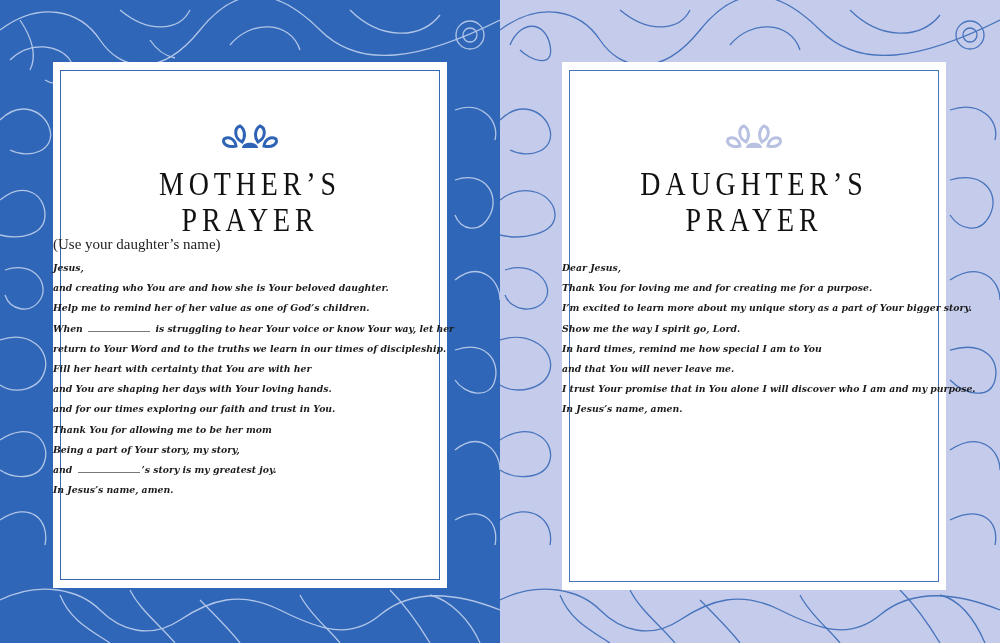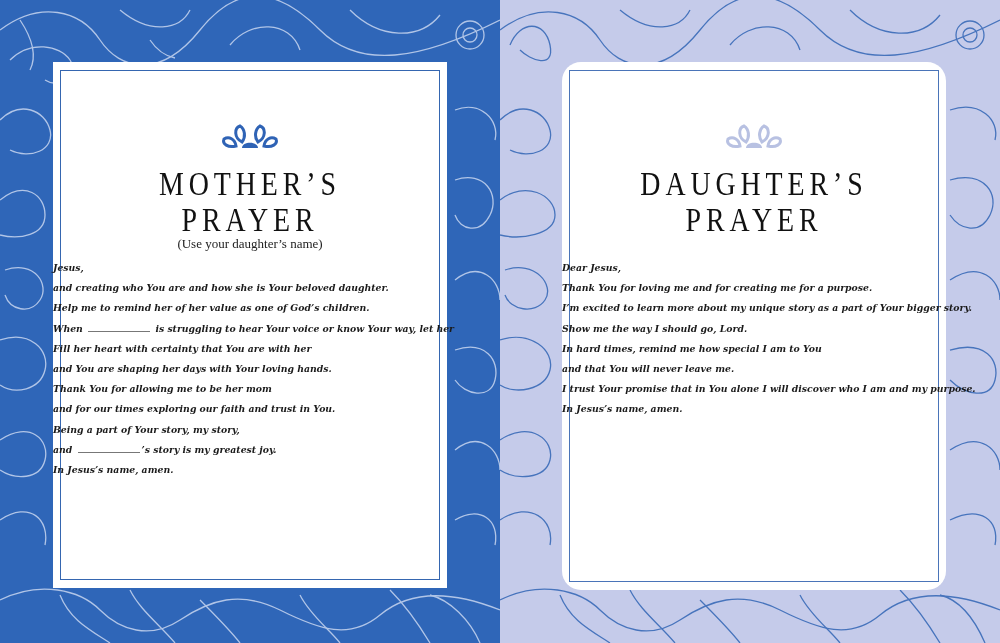"DAUGHTER’S" .card-right { border-radius: 19px -> none }
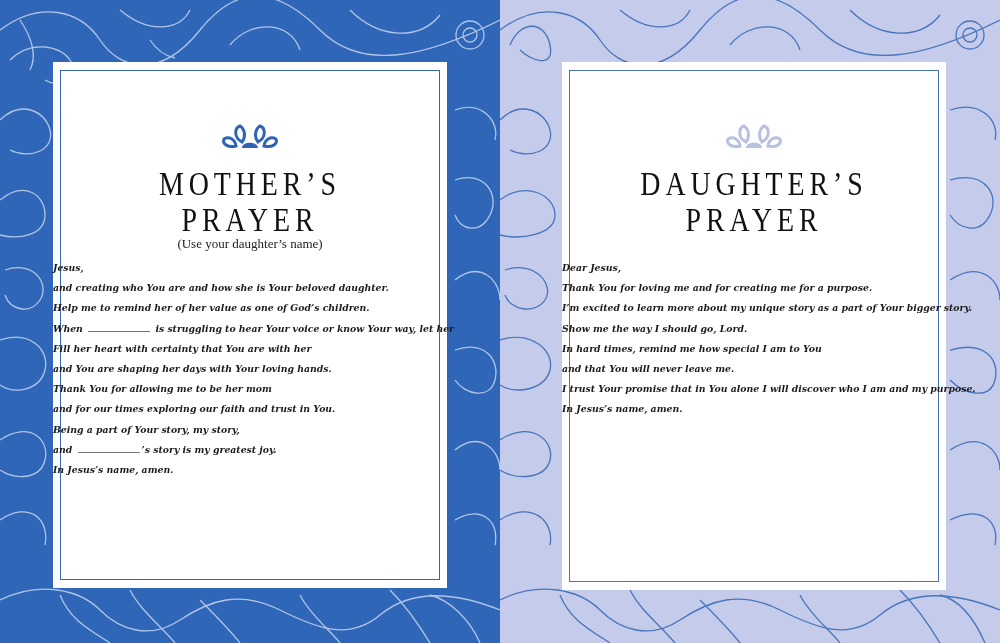"(Use your daughter’s name)" .subtitle { font-size: 13px -> 15px; text-align: center -> left }
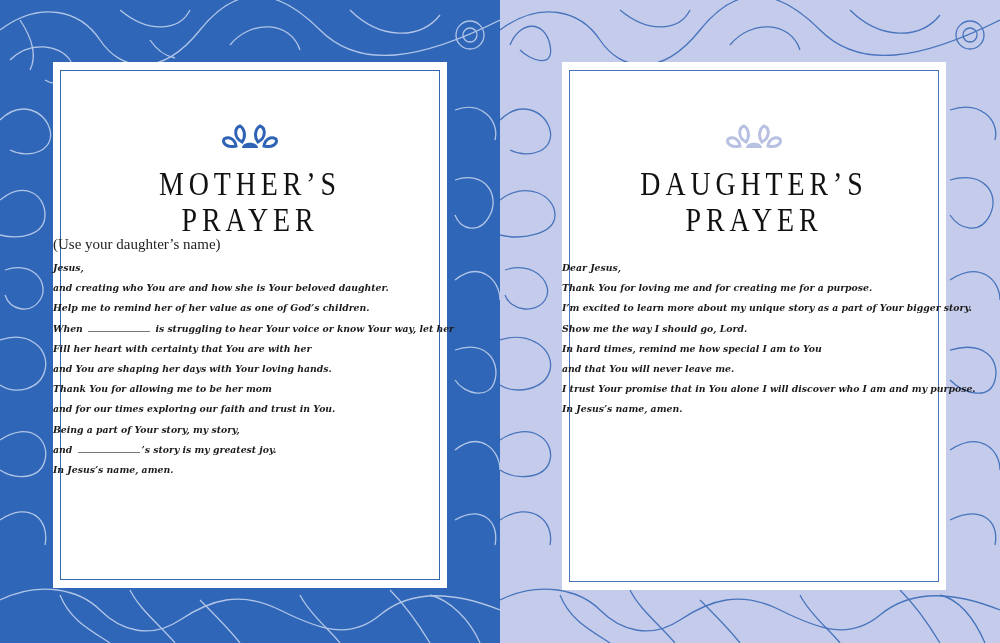"Show me the way I" span.line { text: should -> spirit }
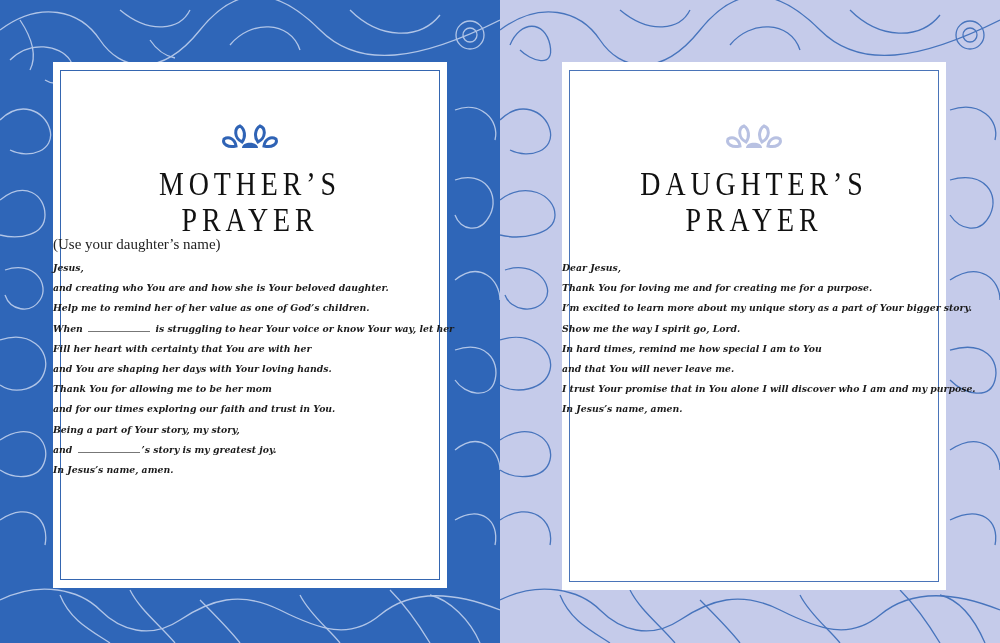"return to Your Word and" span.line { html: none -> <span><span>return to Your Word and to the truths we learn in our times of discipleship.</span></span> }
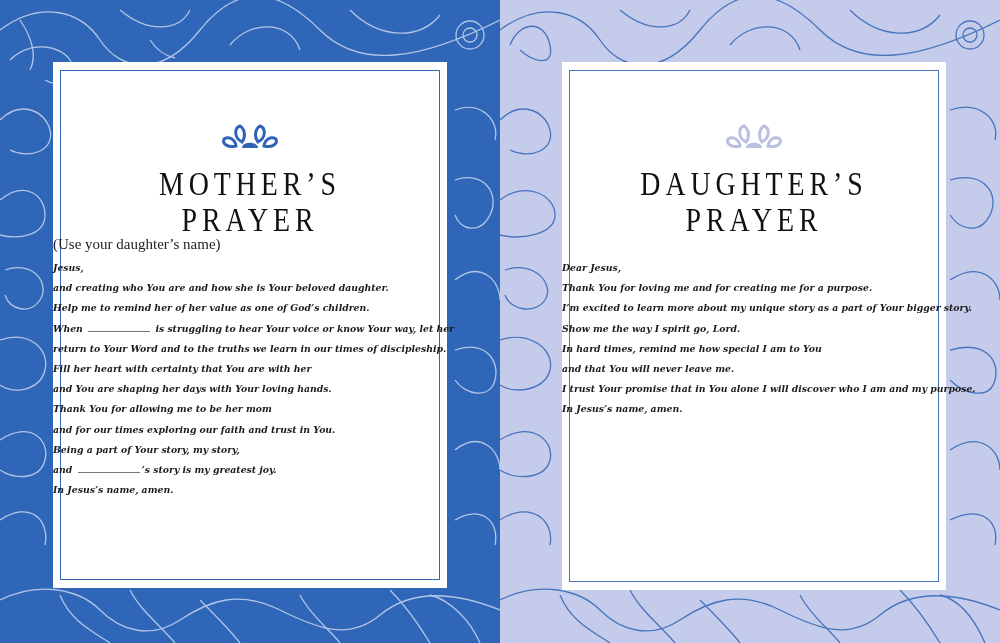"Thank You for allowing me" span.line { order: before "and for our times exploring" -> after "and for our times exploring" }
|---|
Give again, exactly as written, the lines from the one with "html: none ->" through the last line of the entries above, but skip the pictures.

"return to Your Word and" span.line { html: none -> <span><span>return to Your Word and to the truths we learn in our times of discipleship.</span></span> }
"Thank You for allowing me" span.line { order: before "and for our times exploring" -> after "and for our times exploring" }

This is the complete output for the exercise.